We start by downloading a dataset that we will encode and store. The dataset [`jamescalam/ai-arxiv-chunked`](https://huggingface.co/datasets/jamescalam/ai-arxiv-chunked) contains scraped data from many popular ArXiv papers centred around LLMs. Including papers from Llama 2, GPTQ, and the GPT-4 technical paper.

In [None]:
from datasets import load_dataset

data = load_dataset("jamescalam/ai-arxiv-chunked", split="train")
data

Downloading data files:   0%|          | 0/1 [00:00<?, ?it/s]

Downloading data:   0%|          | 0.00/153M [00:00<?, ?B/s]

Extracting data files:   0%|          | 0/1 [00:00<?, ?it/s]

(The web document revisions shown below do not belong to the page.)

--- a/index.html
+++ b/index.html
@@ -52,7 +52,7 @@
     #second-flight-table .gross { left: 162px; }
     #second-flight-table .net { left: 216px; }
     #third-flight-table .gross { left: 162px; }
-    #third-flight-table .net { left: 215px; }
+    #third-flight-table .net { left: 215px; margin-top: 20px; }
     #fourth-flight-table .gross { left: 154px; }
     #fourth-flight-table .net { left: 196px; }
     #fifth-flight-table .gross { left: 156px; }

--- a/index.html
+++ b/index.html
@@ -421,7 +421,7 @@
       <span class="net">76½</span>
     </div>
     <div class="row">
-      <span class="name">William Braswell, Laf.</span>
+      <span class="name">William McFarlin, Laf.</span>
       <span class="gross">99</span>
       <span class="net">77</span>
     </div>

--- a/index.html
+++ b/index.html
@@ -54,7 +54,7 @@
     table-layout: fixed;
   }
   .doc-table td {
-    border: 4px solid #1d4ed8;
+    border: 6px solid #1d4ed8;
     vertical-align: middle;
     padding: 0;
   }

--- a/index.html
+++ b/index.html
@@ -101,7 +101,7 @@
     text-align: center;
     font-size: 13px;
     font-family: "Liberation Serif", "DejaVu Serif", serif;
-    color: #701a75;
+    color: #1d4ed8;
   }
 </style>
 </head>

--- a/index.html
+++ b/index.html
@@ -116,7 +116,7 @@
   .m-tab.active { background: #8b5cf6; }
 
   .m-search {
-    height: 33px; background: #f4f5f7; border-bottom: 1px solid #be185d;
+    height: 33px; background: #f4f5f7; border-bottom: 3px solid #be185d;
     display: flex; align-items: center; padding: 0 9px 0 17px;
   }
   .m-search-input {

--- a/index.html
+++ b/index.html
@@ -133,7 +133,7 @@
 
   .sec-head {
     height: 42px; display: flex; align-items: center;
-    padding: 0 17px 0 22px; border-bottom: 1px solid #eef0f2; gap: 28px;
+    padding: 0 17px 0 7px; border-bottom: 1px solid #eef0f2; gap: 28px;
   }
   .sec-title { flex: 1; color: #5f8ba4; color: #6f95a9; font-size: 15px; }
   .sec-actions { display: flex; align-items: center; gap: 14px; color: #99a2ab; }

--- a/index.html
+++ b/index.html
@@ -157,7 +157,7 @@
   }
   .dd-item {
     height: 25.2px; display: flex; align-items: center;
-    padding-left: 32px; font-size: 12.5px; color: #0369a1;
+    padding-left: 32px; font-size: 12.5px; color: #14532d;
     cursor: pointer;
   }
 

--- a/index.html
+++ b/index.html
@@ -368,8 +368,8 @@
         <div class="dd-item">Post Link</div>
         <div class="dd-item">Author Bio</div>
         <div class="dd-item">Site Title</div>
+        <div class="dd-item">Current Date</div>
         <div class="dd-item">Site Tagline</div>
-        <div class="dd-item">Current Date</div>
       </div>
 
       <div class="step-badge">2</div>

Generating train split: 0 examples [00:00, ? examples/s]

Dataset({
    features: ['doi', 'chunk-id', 'chunk', 'id', 'title', 'summary', 'source', 'authors', 'categories', 'comment', 'journal_ref', 'primary_category', 'published', 'updated', 'references'],
    num_rows: 41584
})

We have 41.5K chunks, where each chunk is roughly the length of 1-2 paragraphs in length. Here is an example of a single record:

In [None]:
data[0]

{'doi': '1910.01108',
 'chunk-id': '0',
 'chunk': 'DistilBERT, a distilled version of BERT: smaller,\nfaster, cheaper and lighter\nVictor SANH, Lysandre DEBUT, Julien CHAUMOND, Thomas WOLF\nHugging Face\n{victor,lysandre,julien,thomas}@huggingface.co\nAbstract\nAs Transfer Learning from large-scale pre-trained models becomes more prevalent\nin Natural Language Processing (NLP), operating these large models in on-theedge and/or under constrained computational training or inference budgets remains\nchallenging. In this work, we propose a method to pre-train a smaller generalpurpose language representation model, called DistilBERT, which can then be ﬁnetuned with good performances on a wide range of tasks like its larger counterparts.\nWhile most prior work investigated the use of distillation for building task-speciﬁc\nmodels, we leverage knowledge distillation during the pre-training phase and show\nthat it is possible to reduce the size of a BERT model by 40%, while retaining 97%\nof i

Format the data into the format we need, this will contain `id`, `text` (which we will embed), and `metadata`. For this use-case we don't need metadata but it can be useful to include so that if needed in the future we can make use of metadata filtering.

In [None]:
data = data.map(lambda x: {
    "id": f'{x["id"]}-{x["chunk-id"]}',
    "text": x["chunk"],
    "metadata": {
        "title": x["title"],
        "url": x["source"],
        "primary_category": x["primary_category"],
        "published": x["published"],
        "updated": x["updated"],
        "text": x["chunk"],
    }
})
# drop uneeded columns
data = data.remove_columns([
    "title", "summary", "source",
    "authors", "categories", "comment",
    "journal_ref", "primary_category",
    "published", "updated", "references",
    "doi", "chunk-id",
    "chunk"
])
data

Map:   0%|          | 0/41584 [00:00<?, ? examples/s]

Dataset({
    features: ['id', 'text', 'metadata'],
    num_rows: 41584
})

We need to define an embedding model to create our embedding vectors for retrieval, for that we will be using OpenAI's text-embedding-ada-002. There is some cost associated with this model, so be aware of that (costs for running this notebook are <$1).

In [None]:
import os
import openai
import getpass  # platform.openai.com

# get API key from top-right dropdown on OpenAI website
openai.api_key = os.getenv("OPENAI_API_KEY") or getpass.getpass("Enter your OpenAI API key: ")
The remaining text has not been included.